Now, the Oath specifically and explicitly prohibits physicians from prescribing drugs that induce abortion. If Blackmun found historical precedent significant in his opinion, how did he reconcile the Oath’s prohibition of physician-assisted abortion with the Court’s decision to allow women to obtain abortions from physicians? It worked because Blackmun read Edelstein’s book, the one which argues that the Oath represented “only a small segment of Greek opinion, and that it certainly was not accepted by all physicians” (ibid. at 132). Blackmun did not take the Oath at face value, but accepted a Classicist’s controversial interpretation of it.

Edelstein cannot have known that his work on the Oath would directly affect the lives of literally millions of people. But here’s the thing: you can’t study any aspect of what many consider to be the foundation of modern Western society and ignore that your work is potentially relevant in modern discourse, even if you are limited in your ability to understand how. Classicists are ethically and socially engaged, whether we acknowledge it or not, and because we’re all engaged in this way, we have at least two tasks. (Note: we are not limited to these two tasks. These are just two I’m emphasizing in this forum.)

The first task is to attempt to dissuade modern consumers of our work from using the ancient world as direct precedent for modern legislation, for good or for ill. It matters a lot for women in the United States that Blackmun read Edelstein’s book and didn’t take the Oath’s prohibition on abortion at face value. But whether Blackmun took the Oath as-is, was convinced by Edelstein, or accepted any of the other arguments about the text, is the Oath even relevant as a basis for modern legislation? There is a big difference, I think, between understanding and appreciating the historical development of issues like abortion or gender or democracy and thinking that moral or ethical codes formulated 2,500 years ago should be directly imported into modern society. As much as we are the “same” as the ancients, we really aren’t, and neither is our society, and as teachers and scholars we need to emphasize that gap.

Our second task is to recognize that people are going to use our work however they want to regardless of what we say and therefore to be responsible in our research. I don’t mean that we should avoid publishing interpretations that contradict modern progressive liberal values: much of our work demonstrates that the ancient world wouldn’t exactly be considered politically correct by modern standards, and that’s OK because our job is not to build the ancient world according to our own values, but to appreciate the ancient world in its full complexity. In order to be responsible in our research, we need to work to recognize opportunities for things like unconscious biases to color our work. Some people accused Edelstein of doing this with his interpretation of the Oath, saying that he imported his own ideas about abortion into his study. I can’t speak to that, but I can give you an example from my own research on disability in ancient Greece.

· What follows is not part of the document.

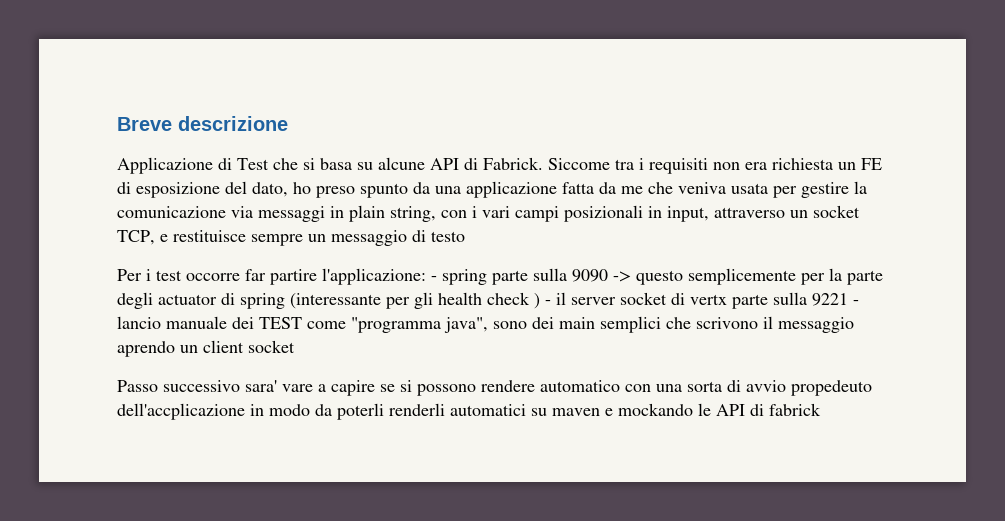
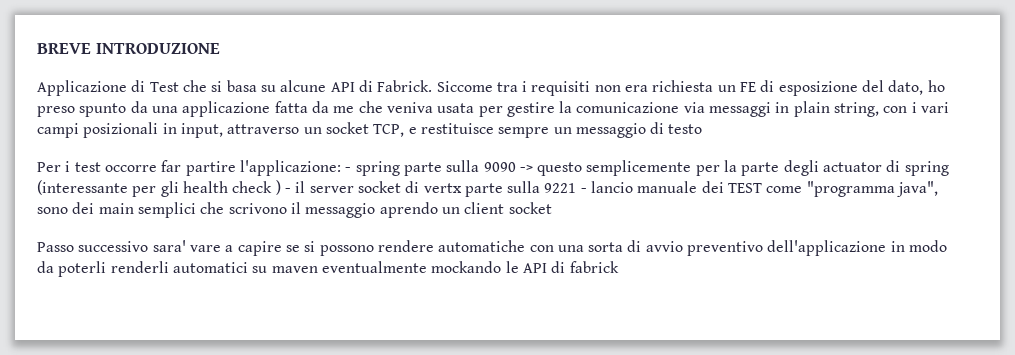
[117,116,288,131] Breve descrizione -> [37,43,220,54] BREVE INTRODUZIONE
[540,380,620,392] automatico -> [438,240,526,252] automatiche
[791,380,872,396] [117,403,245,420] propedeuto dell'accplicazione -> [687,240,887,256] preventivo dell'applicazione
[605,408,613,416] e -> [321,261,427,273] eventualmente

The first chapter of my dissertation addresses the practice of infanticide and infant exposure: did the ancient Greeks kill deformed infants? If you read an undergraduate textbook, the Oxford Classical Dictionary, Wikipedia, or the foundational articles on the subject, the answer is yes, a deformed infant was always, or almost always, killed at birth. This argument is based largely on three documents: Plutarch’s Life of Lycurgus, Plato’s Republic, and Aristotle’s Politics. And, indeed, these three texts, taken at face value, support that conclusion. Plutarch reports that Lycurgus, the semi-mythical Spartan lawgiver, instituted a law that deformed infants were killed and Plato and Aristotle say that deformed infants should be either “hidden away” or simply not reared. This satisfies us: while we admit that it’s unfortunate, we accept it as fact, without argument.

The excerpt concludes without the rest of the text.